無料のPTX-、PLP- ¹³¹ I-、およびFA-PLP- ¹³¹ I治療マウスは、生理食塩水対照群と比較して腫瘍増殖の抑制を示しました（図7a）。全体として、FA-PLP- ¹³¹ 私は、約40日間の治療後、すべての治療群と比較して、再発のない腫瘍増殖抑制に最も効果的でした。これらの結果は、FA-PLP- ¹³¹ の血液循環が大幅に延長されていることを考慮すると、予想どおりです。 私、したがって、FAを介した腫瘍標的蓄積を促進するその能力。さらに、腫瘍を標的とした蓄積は、PTXの末梢曝露の減少にもつながり、それによって全身毒性を最小限に抑えました。予想通り、完全な治療プロセスを通じて、体重の目立った減少はなく（図7b）、心臓、肝臓、脾臓、肺、腎臓などの主要な臓器は、どのグループでも明らかな組織学的病変を示しませんでした（図7b）。図7c）。

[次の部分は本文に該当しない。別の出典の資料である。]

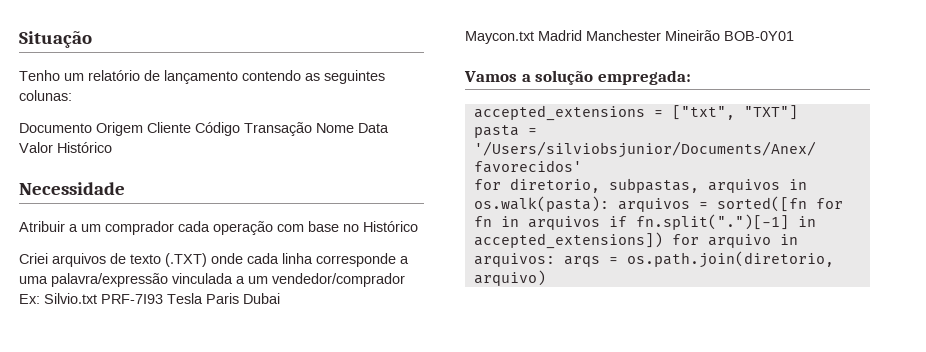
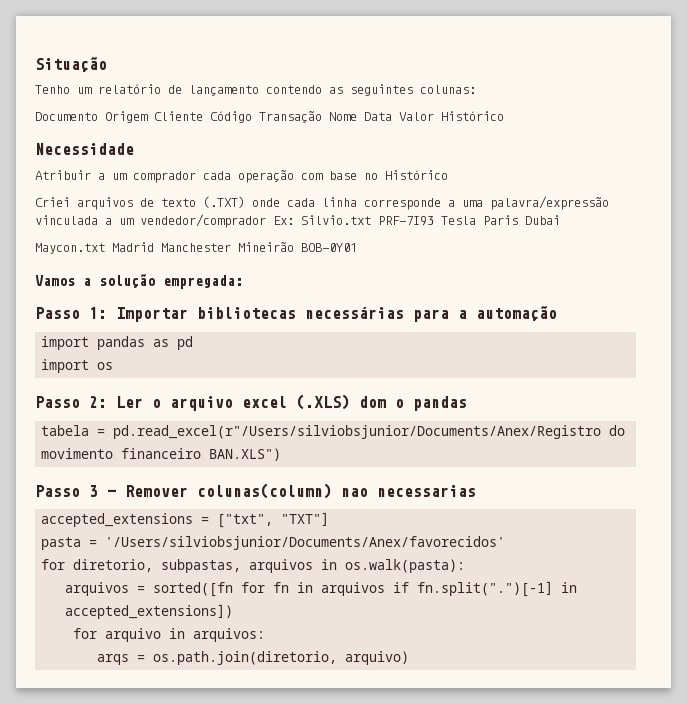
(691, 77) none -> [35,306,557,322] [41,336,194,350] [41,359,114,373] [35,394,467,411] [41,425,626,439] [41,448,282,461] [35,483,476,499] // Passo 1: Importar bibliotecas necessárias para a automação // import pandas as pd // import os // Passo 2: Ler o arquivo excel (.XLS) dom o pandas // tabela = pd.read_excel(r"/Users/silviobsjunior/Documents/Anex/Registro do movimento financeiro BAN.XLS") // Passo 3 - Remover colunas(column) nao necessarias
(609, 204) none -> (466, 566) //
(663, 240) none -> (234, 611) //
(555, 260) none -> (266, 635) //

a 相対的な腫瘍体積と b 生理食塩水（対照）、遊離PTX、PLPを尾静脈注射した後の担癌マウスの体重- ¹³¹ 私、およびFA- PLP- ¹³¹ I. b 生理食塩水（対照）、遊離PTX、PLPを尾静脈注射した後の担癌マウスの体重- ¹³¹ 私、およびFA- PLP- ¹³¹ I. c 心臓、肝臓、脾臓、肺、腎臓などの主要臓器の代表的なヘマトキシリンおよびエオシン染色画像。 スケールバー =100μm

結論

要約すると、 ¹³¹ を合成しました 黒色腫を標的とした化学療法のための薬物送達担体としてのI標識PLGA-脂質ナノ粒子。 ¹³¹ の放射能を測定する I、FA-PLPのinvitroおよびinvivoでの挙動- ¹³¹ Iナノ粒子が研究されました。得られたFA-PLP- ¹³¹ 優れた分散性とコロイドおよび放射性標識の安定性を示しました。コントロールナノキャリア、PL- ¹³¹ 私とFA-PL- ¹³¹ また、良好な生体適合性を示しました。 PTXのカプセル化に続いて、FA-PLP- ¹³¹ 私は、FAターゲティング効果に起因する、細胞毒性なしでB16F10細胞増殖を抑制するのに最も効果的でした。さらに、FA-PLP- ¹³¹ 私は、PTXの血液循環を大幅に延長し、標的となる腫瘍領域内に効果的に蓄積することが実証されました。したがって、FA-PLP- ¹³¹ 私は優れた腫瘍増殖阻害と優れたinvivo生体適合性を持っていました。結果は、これらの用途の広いFA-PLP- ¹³¹ の有望な可能性を浮き彫りにします。 信頼性の高い薬物追跡剤としてのIナノキャリア、および腫瘍標的療法への応用。